Technical: How captchas secure the blockchain

CaptchaCoin introduces proof of human-work as a way to decentralise mining, but what purpose do the captchas actually serve?

Here we will outline how the captchas are created, where they sit within the CaptchaCoin system, and how solving them then shows proof of human-work to secure the blockchain.

Firstly, a random secp256k1 private key is generated. This produces a corresponding public key, which is then SHA256 hashed to give a captcha address. For example:

Private key:
a6 2b be 2e 78 70 75 f6 f9 5f 85 64 0e 87 2a 7d 8d 34 d1 cc 39 31 3c 29 5f ae 20 fc cf 68 e2 0b

Compressed public key:
02 f4 65 b8 17 57 ce 34 7f 89 37 45 42 6c b3 e3 cd 85 98 0b f1 cc 19 76 50 98 36 6d 55 a3 70 9d f4

Address:
ea 1b ac cc 86 87 bb 4c 99 37 32 c9 2d b7 59 9f 21 d3 f7 f4 76 de a2 f7 5b 97 58 8d df 81 a1 ce

The address is stored in the CaptchaCoin protocol. No other part of the captcha process, including the captcha itself, is directly stored within the protocol.

The private key is then used to generate the 4 elements of the captcha: the position of the correct captcha image, and each of the 3 letters.

In this example we will assume the captcha is for a 64 image difficulty.

A byte is randomly chosen to determine the position of the correct captcha image. If this were byte 7 (f6, 246) then we calculate 246 mod 64 to determine the correct captcha image will be located in position 54.

Another byte is randomly chosen for the first character. If this were byte 20 (39, 57) then calculating 57 mod 24 gives 9, which corresponds to letter K.

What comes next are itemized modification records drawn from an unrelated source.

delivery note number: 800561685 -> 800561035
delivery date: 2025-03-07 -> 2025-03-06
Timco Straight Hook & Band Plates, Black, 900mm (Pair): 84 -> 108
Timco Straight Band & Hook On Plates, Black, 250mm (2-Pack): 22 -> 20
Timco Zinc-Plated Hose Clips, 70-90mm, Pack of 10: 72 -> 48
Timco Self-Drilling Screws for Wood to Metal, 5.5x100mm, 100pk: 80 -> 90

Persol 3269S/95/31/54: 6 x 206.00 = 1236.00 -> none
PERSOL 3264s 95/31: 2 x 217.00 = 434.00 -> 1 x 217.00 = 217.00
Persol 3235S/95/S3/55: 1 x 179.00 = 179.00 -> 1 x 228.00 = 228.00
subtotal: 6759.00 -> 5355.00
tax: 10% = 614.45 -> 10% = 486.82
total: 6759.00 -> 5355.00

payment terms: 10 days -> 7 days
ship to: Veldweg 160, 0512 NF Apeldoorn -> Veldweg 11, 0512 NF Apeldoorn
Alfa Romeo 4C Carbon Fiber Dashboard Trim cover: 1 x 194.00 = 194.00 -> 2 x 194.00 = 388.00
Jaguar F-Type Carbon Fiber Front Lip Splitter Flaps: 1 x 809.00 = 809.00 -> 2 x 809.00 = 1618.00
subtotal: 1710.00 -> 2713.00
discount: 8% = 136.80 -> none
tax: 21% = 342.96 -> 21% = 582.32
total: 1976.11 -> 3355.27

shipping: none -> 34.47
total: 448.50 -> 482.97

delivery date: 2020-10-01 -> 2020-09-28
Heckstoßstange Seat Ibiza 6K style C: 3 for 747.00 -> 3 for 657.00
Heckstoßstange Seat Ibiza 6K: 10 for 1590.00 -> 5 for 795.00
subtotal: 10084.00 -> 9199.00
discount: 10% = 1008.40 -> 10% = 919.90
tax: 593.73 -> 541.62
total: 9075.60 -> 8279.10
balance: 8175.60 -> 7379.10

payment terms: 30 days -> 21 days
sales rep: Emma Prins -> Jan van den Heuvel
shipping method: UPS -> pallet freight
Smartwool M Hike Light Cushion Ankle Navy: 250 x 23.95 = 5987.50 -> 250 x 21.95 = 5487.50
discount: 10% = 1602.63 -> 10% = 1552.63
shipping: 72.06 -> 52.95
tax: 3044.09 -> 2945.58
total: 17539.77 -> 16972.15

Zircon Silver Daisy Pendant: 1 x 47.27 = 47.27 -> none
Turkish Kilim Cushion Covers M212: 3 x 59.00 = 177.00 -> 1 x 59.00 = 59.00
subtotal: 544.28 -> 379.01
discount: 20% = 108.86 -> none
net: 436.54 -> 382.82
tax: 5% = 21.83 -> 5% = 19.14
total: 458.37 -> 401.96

Note that only 24 characters are used in the captchas, and therefore the byte for a letter must be less than 240, else some letters will appear with a higher frequency than others.

This process is repeated for the remaining 2 characters. For this example, the second letter is from byte 4 (78, 120 - letter G) and the third letter is from byte 23 (29, 41 - letter T).

Lastly, a final byte is randomly chosen to prevent brute forcing the solution.

This gives the following distorted private key:
a6 2b be 2e 00 70 75 00 f9 5f 85 64 0e 87 2a 7d 8d 34 d1 cc 00 31 3c 00 5f ae 20 fc cd 68 e2 0b 07 14 04 17 1c

The final 5 bytes give the byte location of the correct image position, 3 characters and the random byte. The byte value for each of those characters in the private key has been set to 00, except for the final random byte.

A miner is given the captcha, as well as the distorted private key. Once the miner has determined the position of the image, they know the possible value of one of the unknown byte values. In our example, the correct image is located in position 54, which could correspond to one of four possible correct byte values.

Similarly, each letter correctly solved reduces the possible byte value to one of ten.

The final unknown byte value has been reduced by a random amount. This reduction will probably be a small number (0 to 5) but could potentially be up to 255. In our example, byte 28 been reduced by 2 from cf to cd.

The miner will then test all of the 4,000 possible partially known byte values (4 from the position, 10x10x10 from the characters) against the random byte to see if any combination produces the captcha address. If not, the random byte is increased by 1 and the process repeated until the address is found.

Testing each of the 4,000 possible values should take approximately 1 second, depending on the miner's device. Brute forcing the solution would instead require checking up to 900 billion possible different byte values, which would not be efficient. Note that this can be increased further by having the distorted private key be dependent on 2 or more captchas to further increase the number of bytes to test.

Once the correct byte value for each of the unknown elements of the private key is found this will produce the captcha address, which is stored in the protocol.

The miner can then use the private key to show their proof of human-work and contribute towards signing a block. This can be verified by other miners as the captcha addresses are known by everyone. Once used to sign a block, the captcha's address is removed from the protocol and cannot be used again.